- **What you should do**: Word for word, return each entry that follows, with every image removed.

----- Dataset records

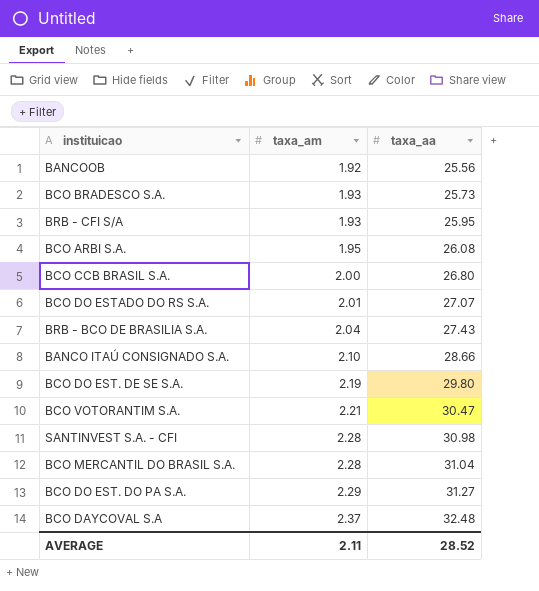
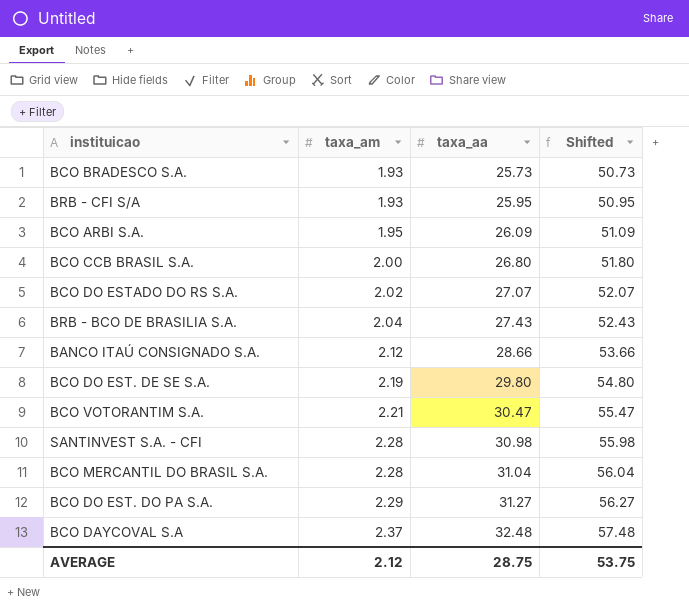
column Shifted | formula: none -> [taxa_aa] + 25
row BANCOOB: 1.92 | 25.56 -> none
BCO ARBI S.A. | taxa_aa: 26.08 -> 26.09
BCO DO ESTADO DO RS S.A. | taxa_am: 2.01 -> 2.02
BANCO ITAÚ CONSIGNADO S.A. | taxa_am: 2.10 -> 2.12
AVERAGE | taxa_am: 2.11 -> 2.12
AVERAGE | taxa_aa: 28.52 -> 28.75

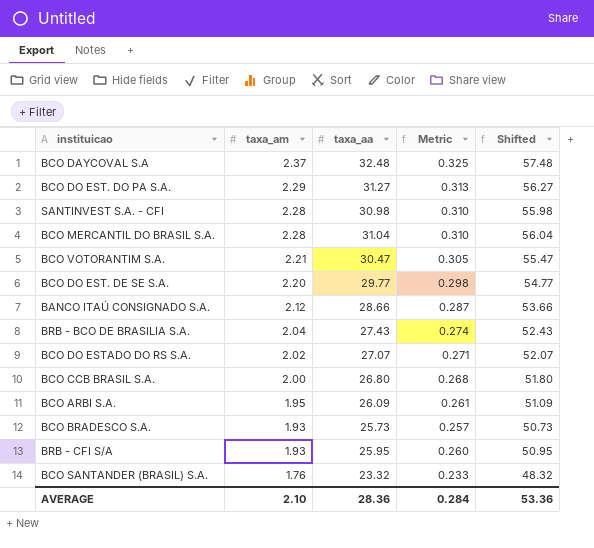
row order: taxa_am ascending -> taxa_am descending
column Metric | formula: none -> [taxa_aa] * 0.01
BCO DO EST. DE SE S.A. | taxa_am: 2.19 -> 2.20
BCO DO EST. DE SE S.A. | taxa_aa: 29.80 -> 29.77
BCO DO EST. DE SE S.A. | Shifted: 54.80 -> 54.77
row BCO SANTANDER (BRASIL) S.A.: none -> 1.76 | 23.32 | 0.233 | 48.32
AVERAGE | taxa_am: 2.12 -> 2.10
AVERAGE | taxa_aa: 28.75 -> 28.36
AVERAGE | Shifted: 53.75 -> 53.36

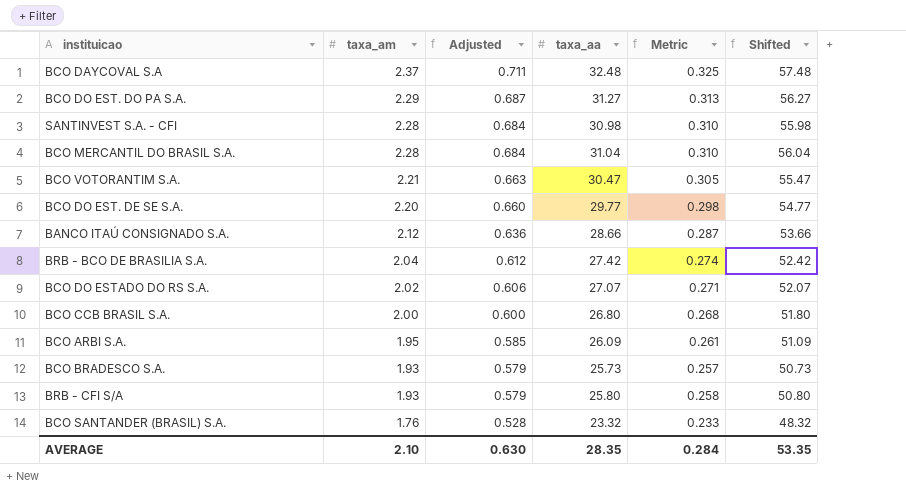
column Adjusted | formula: none -> [taxa_am] * 0.3
BRB - BCO DE BRASILIA S.A. | taxa_aa: 27.43 -> 27.42
BRB - BCO DE BRASILIA S.A. | Shifted: 52.43 -> 52.42
BRB - CFI S/A | taxa_aa: 25.95 -> 25.80
BRB - CFI S/A | Metric: 0.260 -> 0.258
BRB - CFI S/A | Shifted: 50.95 -> 50.80
AVERAGE | taxa_aa: 28.36 -> 28.35
AVERAGE | Shifted: 53.36 -> 53.35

----------

- **Result for this task**:
column Shifted | formula: none -> [taxa_aa] + 25
row BANCOOB: 1.92 | 25.56 -> none
BCO ARBI S.A. | taxa_aa: 26.08 -> 26.09
BCO DO ESTADO DO RS S.A. | taxa_am: 2.01 -> 2.02
BANCO ITAÚ CONSIGNADO S.A. | taxa_am: 2.10 -> 2.12
AVERAGE | taxa_am: 2.11 -> 2.12
AVERAGE | taxa_aa: 28.52 -> 28.75

row order: taxa_am ascending -> taxa_am descending
column Metric | formula: none -> [taxa_aa] * 0.01
BCO DO EST. DE SE S.A. | taxa_am: 2.19 -> 2.20
BCO DO EST. DE SE S.A. | taxa_aa: 29.80 -> 29.77
BCO DO EST. DE SE S.A. | Shifted: 54.80 -> 54.77
row BCO SANTANDER (BRASIL) S.A.: none -> 1.76 | 23.32 | 0.233 | 48.32
AVERAGE | taxa_am: 2.12 -> 2.10
AVERAGE | taxa_aa: 28.75 -> 28.36
AVERAGE | Shifted: 53.75 -> 53.36

column Adjusted | formula: none -> [taxa_am] * 0.3
BRB - BCO DE BRASILIA S.A. | taxa_aa: 27.43 -> 27.42
BRB - BCO DE BRASILIA S.A. | Shifted: 52.43 -> 52.42
BRB - CFI S/A | taxa_aa: 25.95 -> 25.80
BRB - CFI S/A | Metric: 0.260 -> 0.258
BRB - CFI S/A | Shifted: 50.95 -> 50.80
AVERAGE | taxa_aa: 28.36 -> 28.35
AVERAGE | Shifted: 53.36 -> 53.35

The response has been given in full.